Experience has long since convinced at least 40 percent of American voters
that there is no difference between capitalist politicians. This is a fact
made known by the tendency of ever fewer eligible voters bothering to register
or vote.
Experience also suggests that the legislation concerning what to do
with the alleged budget surplus bonanza is preordained. That is, assuming
that the great budget surplus myth hasn't been punctured well before the
presidential election. In any case, it can be safely predicted that the
promises to the rich will be kept, and the promises to the rest of us will,
as usual, be left unkept.
The "battle-lines" between bad guys and good guys have already
been drawn. Democrats, with Clinton leading the pack, have staked out their
territory. First, they pledge to use the imaginary budget bonanza to pay
down the $5.6 trillion national debt and second, to give the rest of us
the aforementioned prescription drug benefit plan. (Which, by the way, ignores
the plight of the reported 40 million Americans with no medical coverage
whatsoever.)
Republicans, who have long staked out the role of hard cop for their
party, have focused their demands on a massive tax reduction that will leave
little room for paying down the national debt or the prescription drug
benefit.
In line with their role in the game of hard cop, soft cop, Republicans,
moreover, are demanding more than a lion's share of tax reductions on taxes
only paid by the very rich. First on their list is a reduction in capital-gains
tax rates, a complete phase-out of the estate tax, and a wide swath of special-interest
breaks for corporations.
Experience also tells us that the bad-guy, good-guy charade always ends
in a compromise substantially closer to the demands of the bad guys because
that simply is the reason for, and the goal of, the game.

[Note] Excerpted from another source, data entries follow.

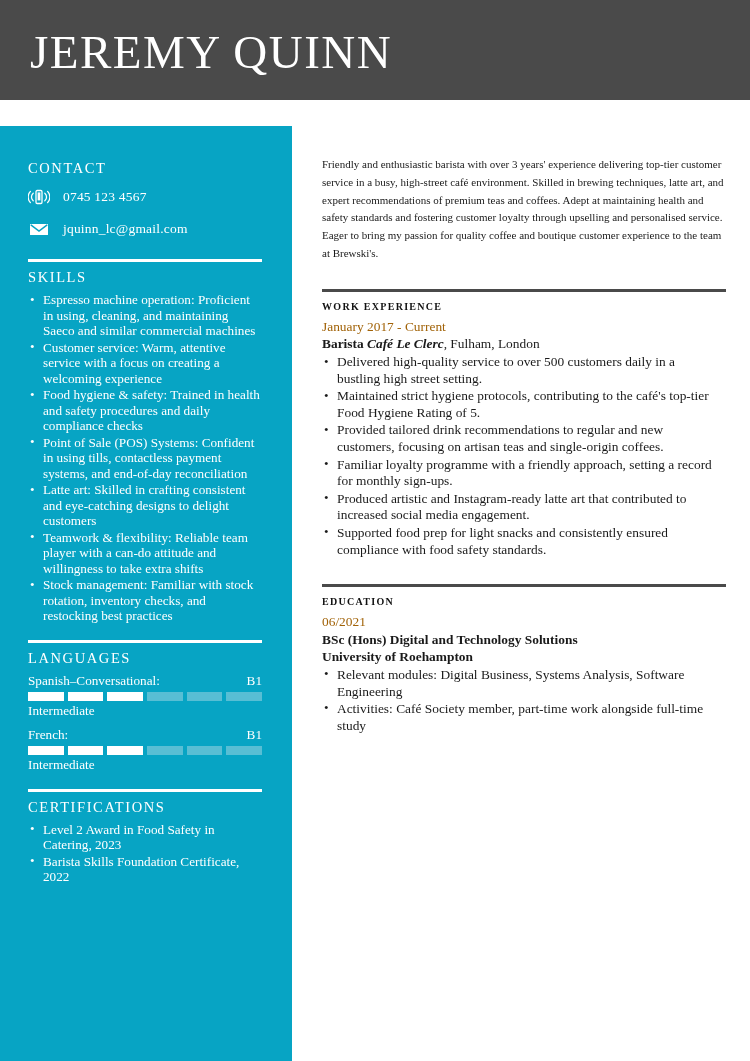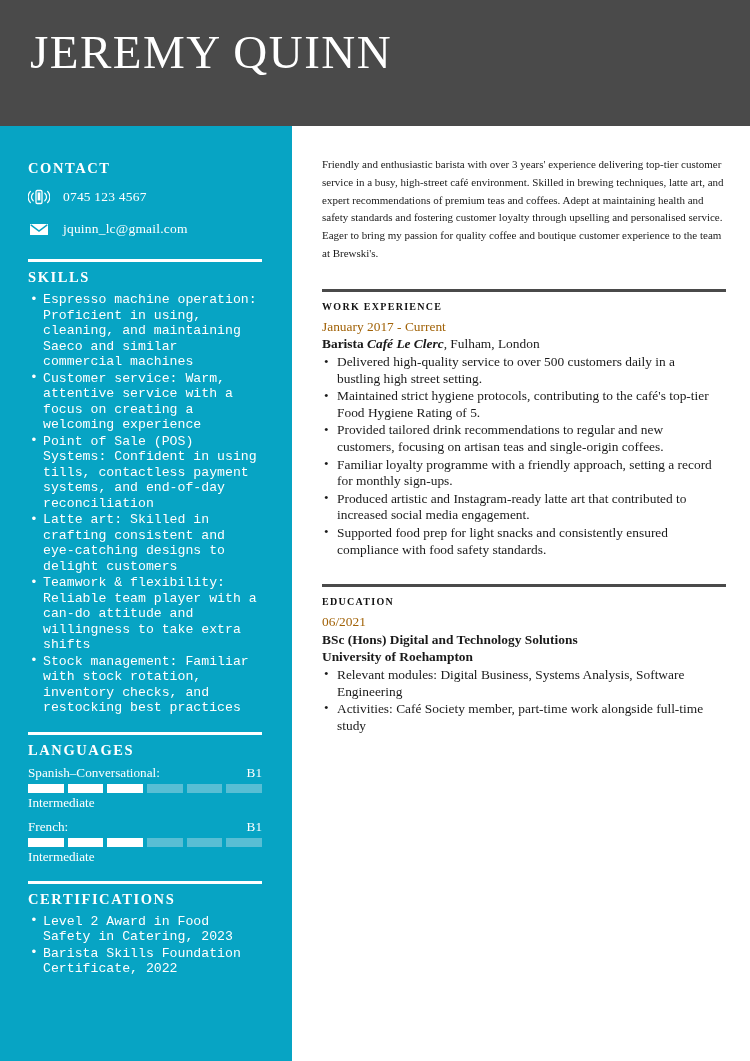"JEREMY QUINN" .header { height: 126px -> 100px }
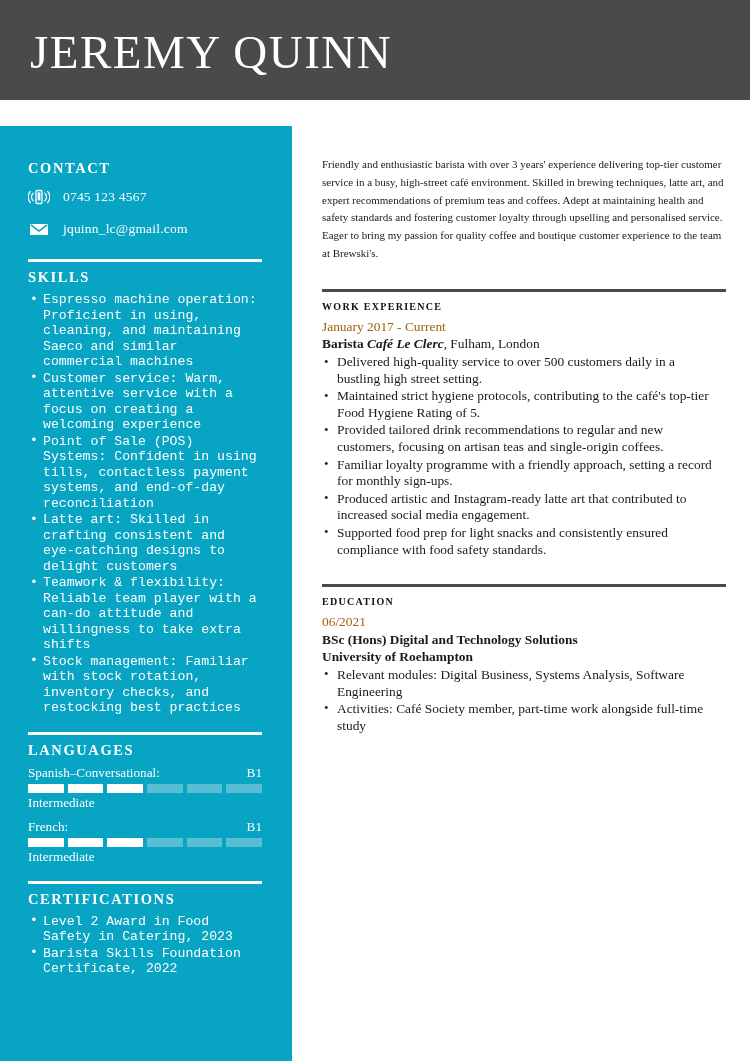"CONTACT" .side-heading { font-weight: bold -> normal }
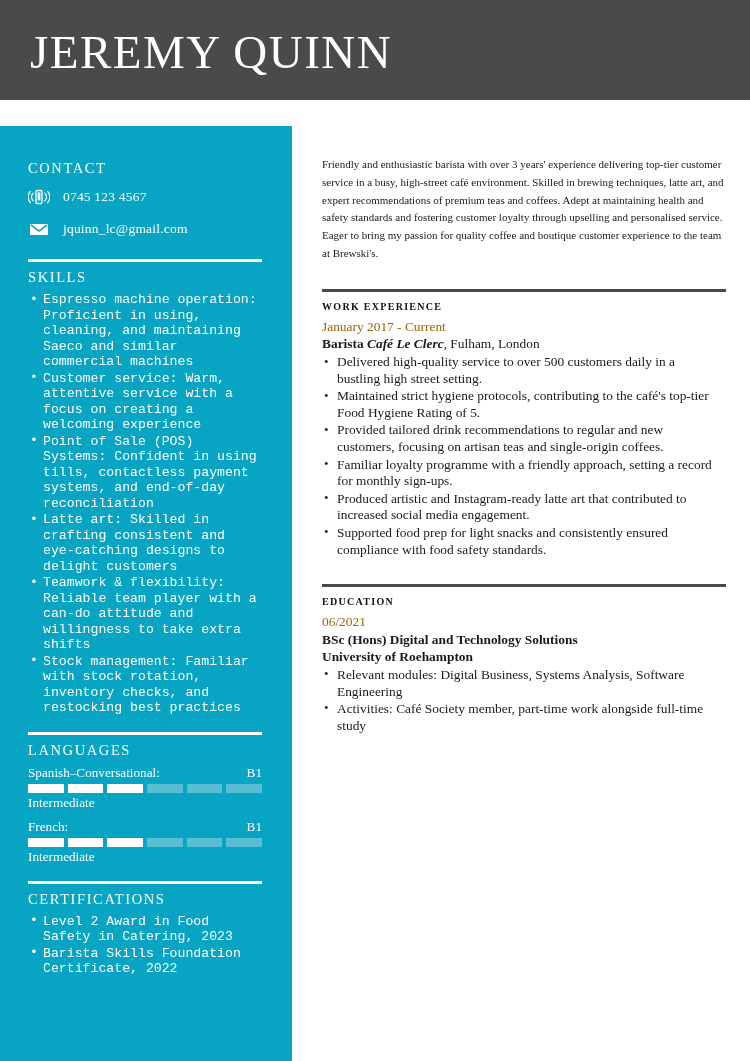"Espresso machine operation: Proficient" ul.side-list li { font-family: Liberation Mono, monospace -> none }
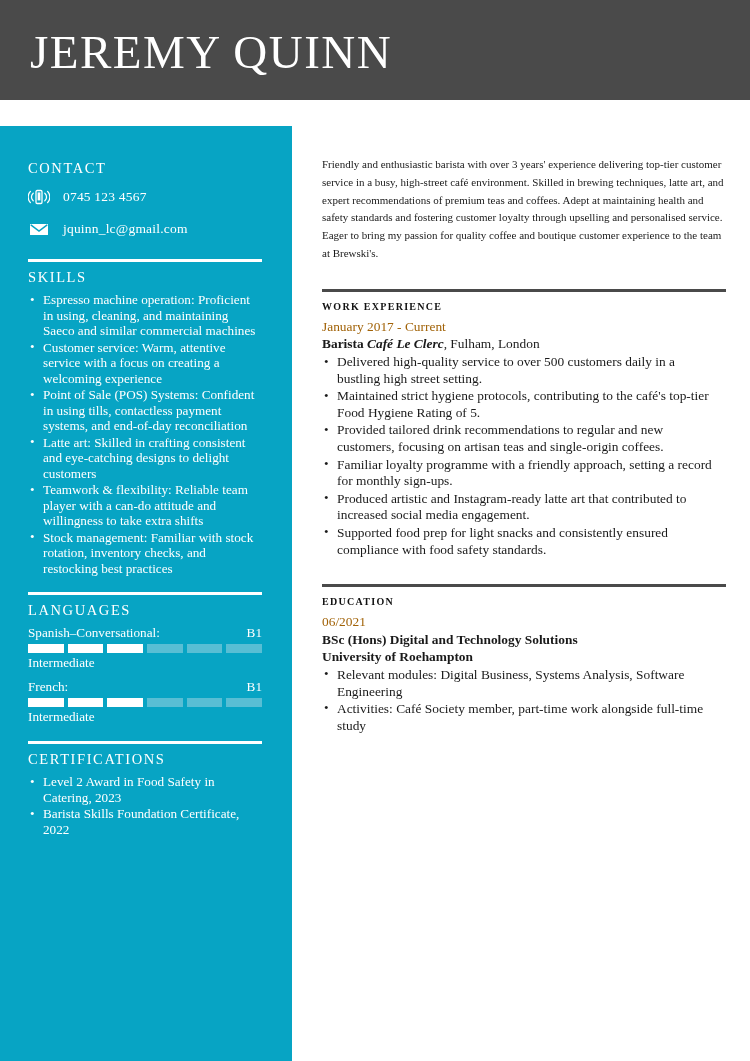"Food hygiene & safety: Trained" li { html: none -> <li>Food hygiene &amp; safety: Trained in health and safety procedures and daily compliance checks</li> }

But there is another greedy side-line game that goes on in all bargaining
in Congress over new legislation. Intimately tied into the bickering and
bargaining will be the "amendments" each politician will demand
before agreeing to vote for any legislation that results.
Such amendments are designed to serve no one but the interests of each
and every "public servant"-and, most important, the interests
of their corporate patrons who have bought and paid for their services.